Karenanya, jauh lebih penting untuk melakukan pencegahan daripada memulihkan trauma. Porsi untuk pencegahan ini harus lebih besar bila dibandingkan dengan tindakan lainnya semisal penanganan. Dan, porsi pencegahan ini bisa diperankan oleh keluarga.

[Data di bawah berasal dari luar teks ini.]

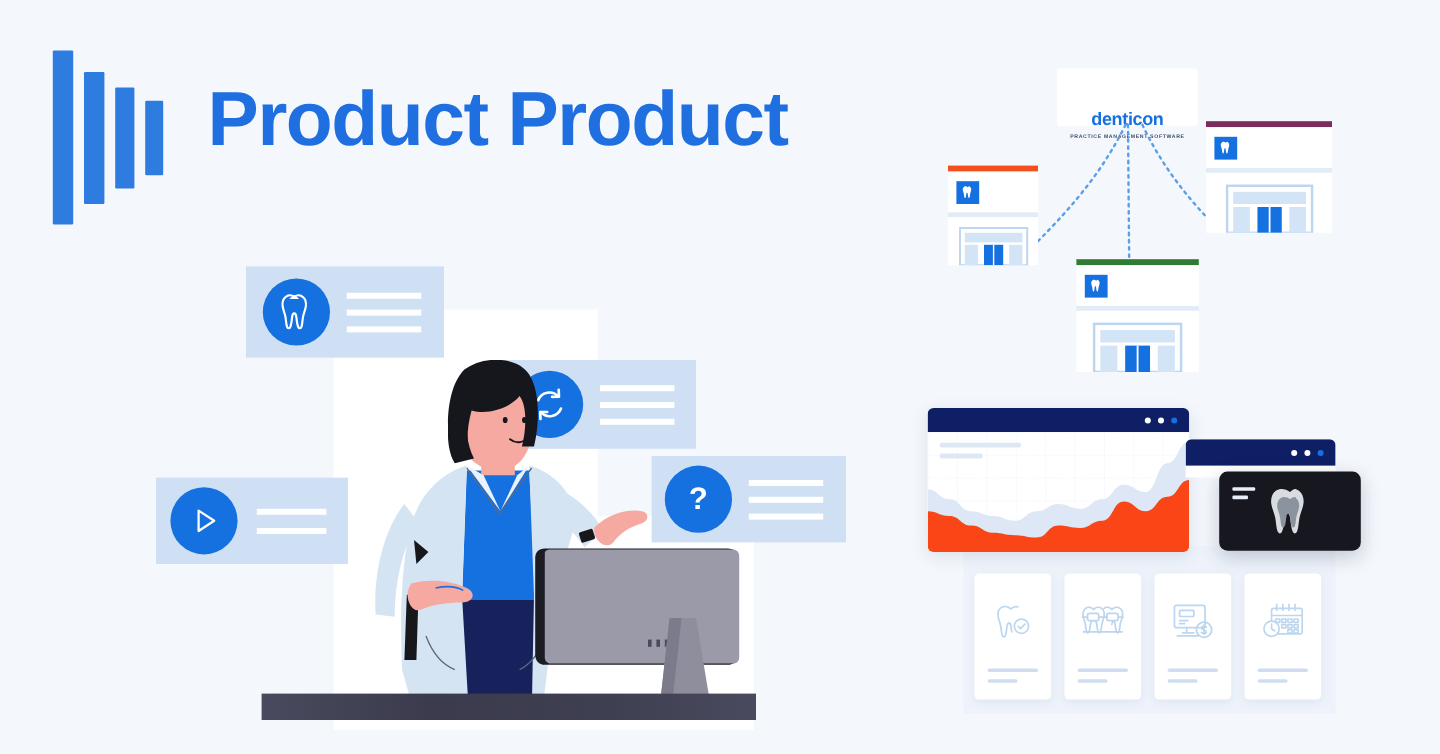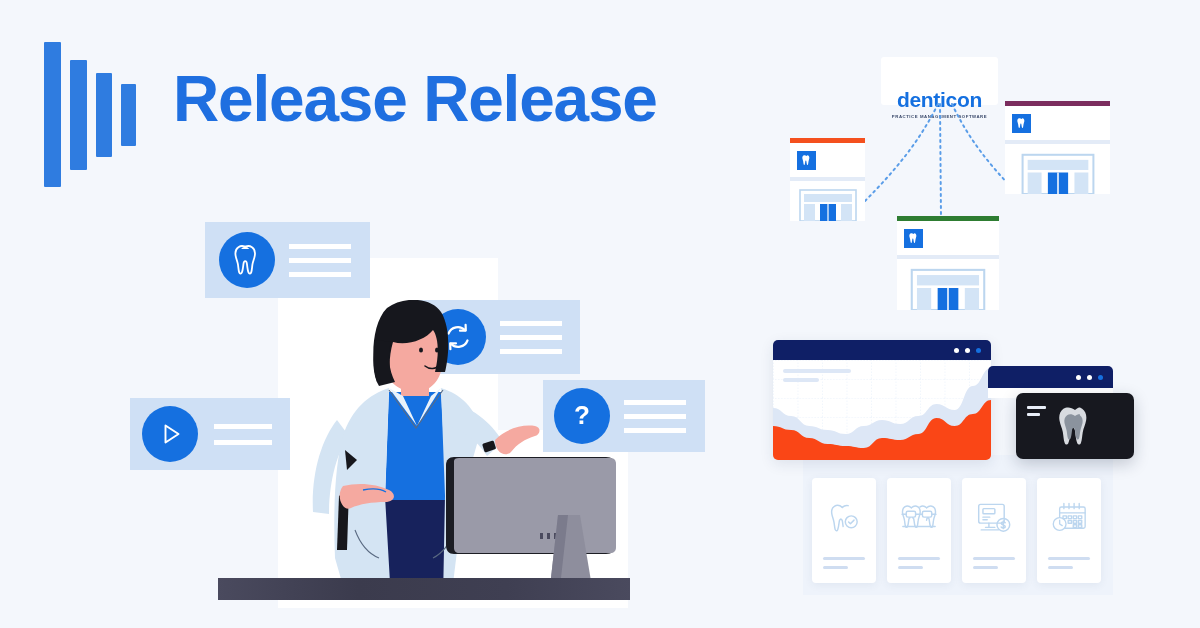--- a/index.html
+++ b/index.html
@@ -204,7 +204,7 @@
     <span class="logo-bar b4"></span>
   </div>
 
-  <div id="headline">Release Release</div>
+  <div id="headline">Product Product</div>
 
   <div id="backdrop-panel"></div>
   <div id="backdrop-panel-2"></div>

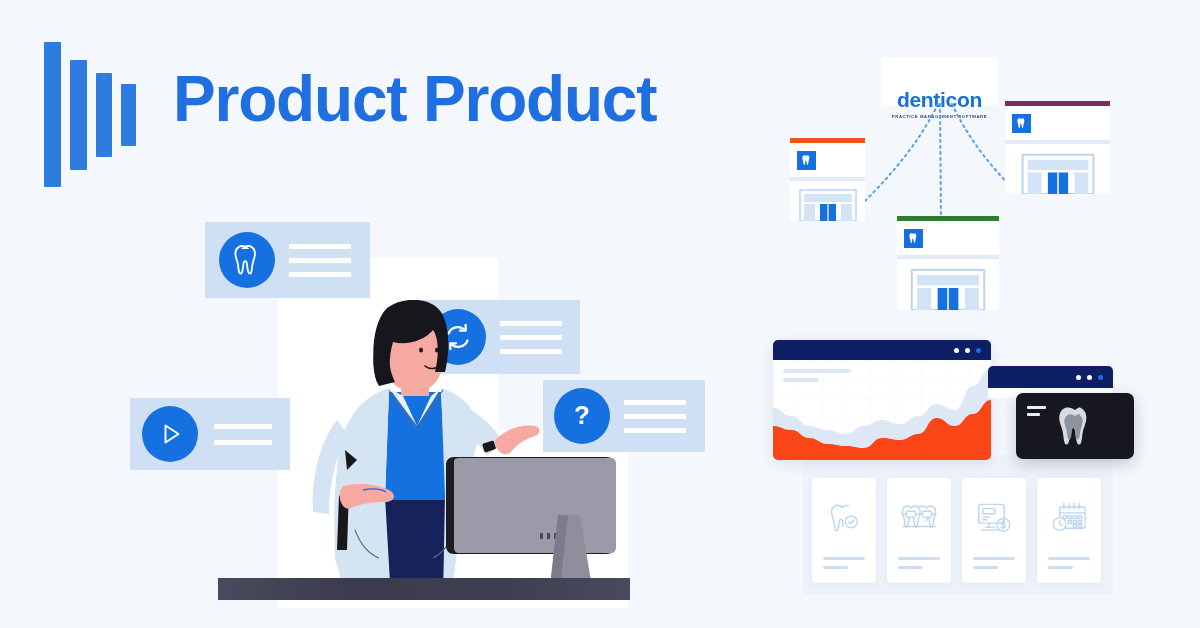--- a/index.html
+++ b/index.html
@@ -100,7 +100,7 @@
     align-items: center; justify-content: center;
   }
   #denticon-word {
-    font-size: 21px; font-weight: bold; color: #1570e0;
+    font-size: 15px; font-weight: bold; color: #1570e0;
     letter-spacing: -0.3px; line-height: 1; margin-top: 46px;
   }
   #denticon-tag {

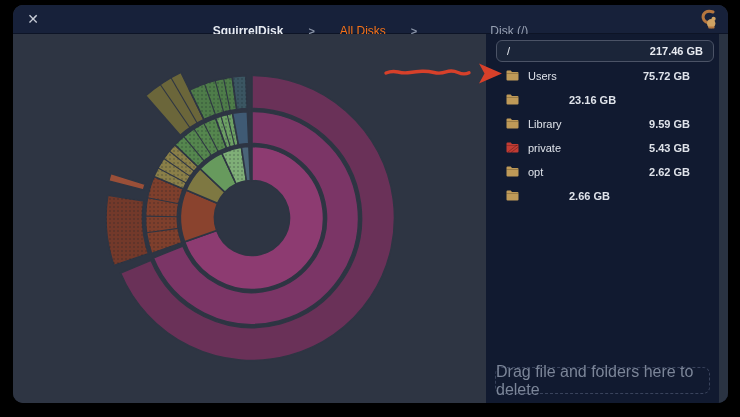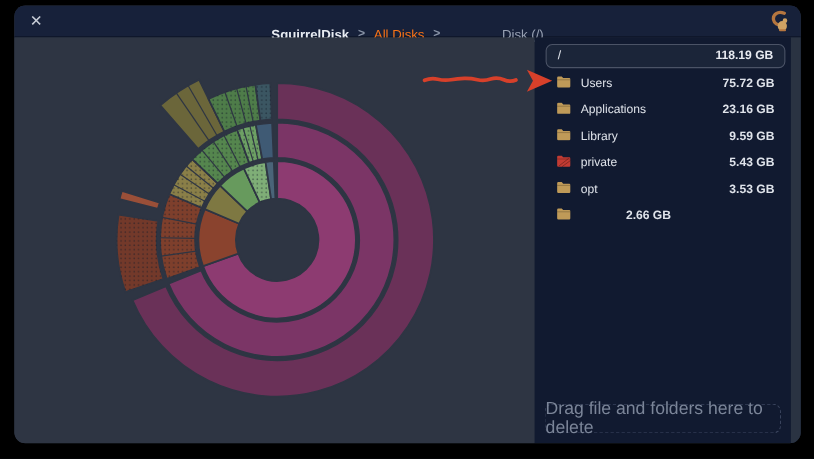--- a/index.html
+++ b/index.html
@@ -18,7 +18,7 @@
     cursor:default; flex:0 0 auto;
   }
   .breadcrumb {
-    flex:1 1 auto; display:flex; justify-content:center; align-items:center; gap:8px;
+    flex:1 1 auto; display:flex; justify-content:center; align-items:center; gap:25px;
     font-size:12px; color:#e8ecf2;margin-top:24px;
   }
   .crumb { font-weight:bold; color:#e8ecf2; }

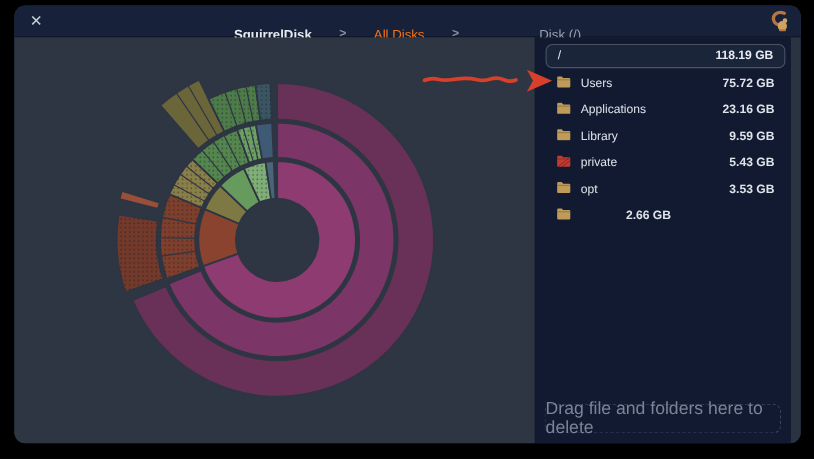--- a/index.html
+++ b/index.html
@@ -141,7 +141,7 @@
       <div class="scroll-strip"></div>
       <div class="root-row">
         <span class="name">/</span>
-        <span class="size">118.19 GB</span>
+        <span class="size">217.46 GB</span>
       </div>
       <div class="rows" id="rows">
           <div class="file-row">

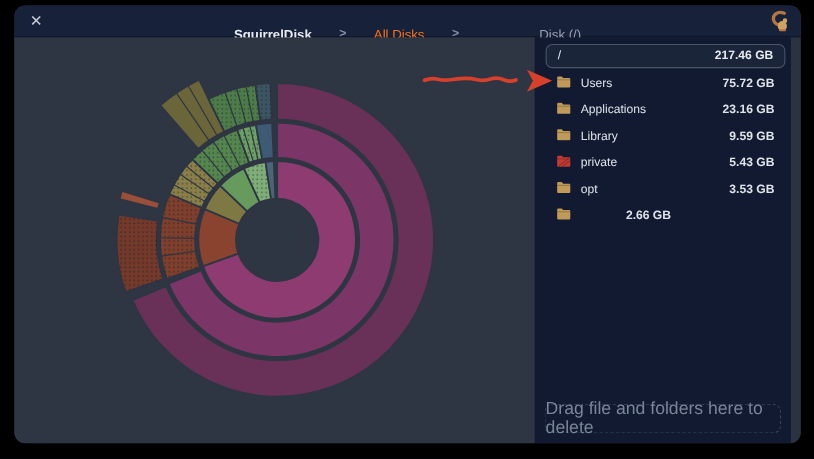--- a/index.html
+++ b/index.html
@@ -42,7 +42,7 @@
   }
   .root-row .name { flex:1; font-weight:normal; }
   .root-row .size { font-weight:bold; }
-  .rows { position:absolute; left:10px; right:14px; top:30px; }
+  .rows { position:absolute; left:10px; right:28px; top:30px; }
   .file-row {
     height:24px; display:flex; align-items:center; padding:0 10px; border-radius:5px;
     font-size:11px; color:#dfe3ea;

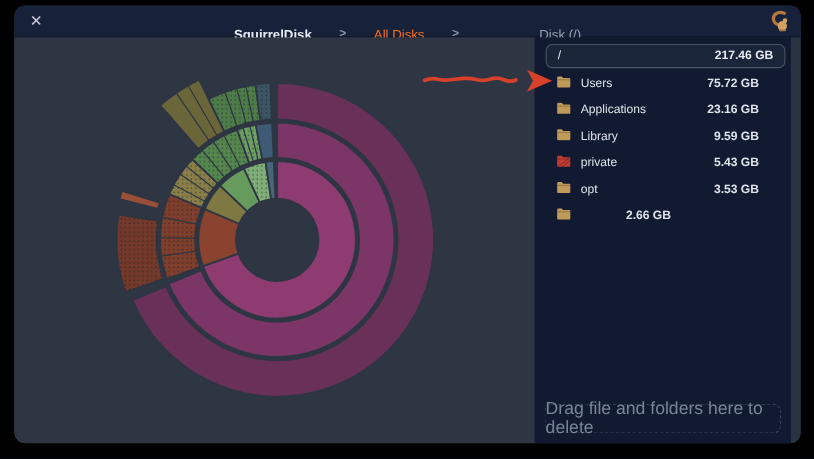--- a/index.html
+++ b/index.html
@@ -159,7 +159,6 @@
      <rect x="0.5" y="3.1" width="12" height="0.9" fill="rgba(0,0,0,0.22)"></rect>
 
    </svg></span>
-            <span class="name">Applications</span>
             <span class="size">23.16 GB</span>
           </div>
           <div class="file-row">

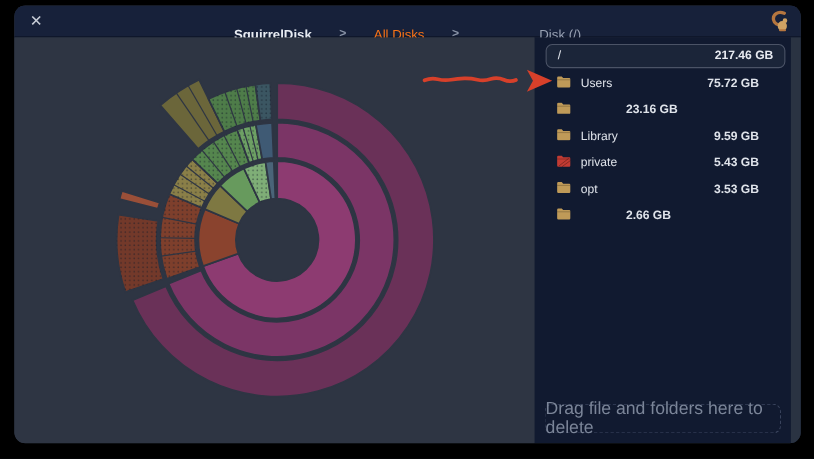--- a/index.html
+++ b/index.html
@@ -186,7 +186,7 @@
 
    </svg></span>
             <span class="name">opt</span>
-            <span class="size">3.53 GB</span>
+            <span class="size">2.62 GB</span>
           </div>
           <div class="file-row">
             <span><svg class="icon" viewBox="0 0 13 11" width="13" height="11">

Dengan kesadaran orang tua untuk membentuk keluarga yang harmonis dan saling terbuka, juga mengedukasi anak-anak tentang pentingnya menghargai orang lain, tentunya menjadi pencegahan paling awal terjadinya kekerasan pada anak dan perempuan.
Terlebih di era kekinian seperti sekarang di mana kekerasan bukan hanya dalam bentuk fisik, tetapi juga kekerasan verbal berupa bullying ataupun komentar sarkasme yang diucapkan/ditulis di laman-laman media sosial, mencegah juga lebih baik. Peran guru dan orang tua (keluarga) menjadi sangat penting untuk ikut bergandengan tangan dalam memberikan edukasi kepada siswa dan anak-anak dalam penggunaan media sosial yang baik. Harapannya, kekerasan verbal bisa dicegah.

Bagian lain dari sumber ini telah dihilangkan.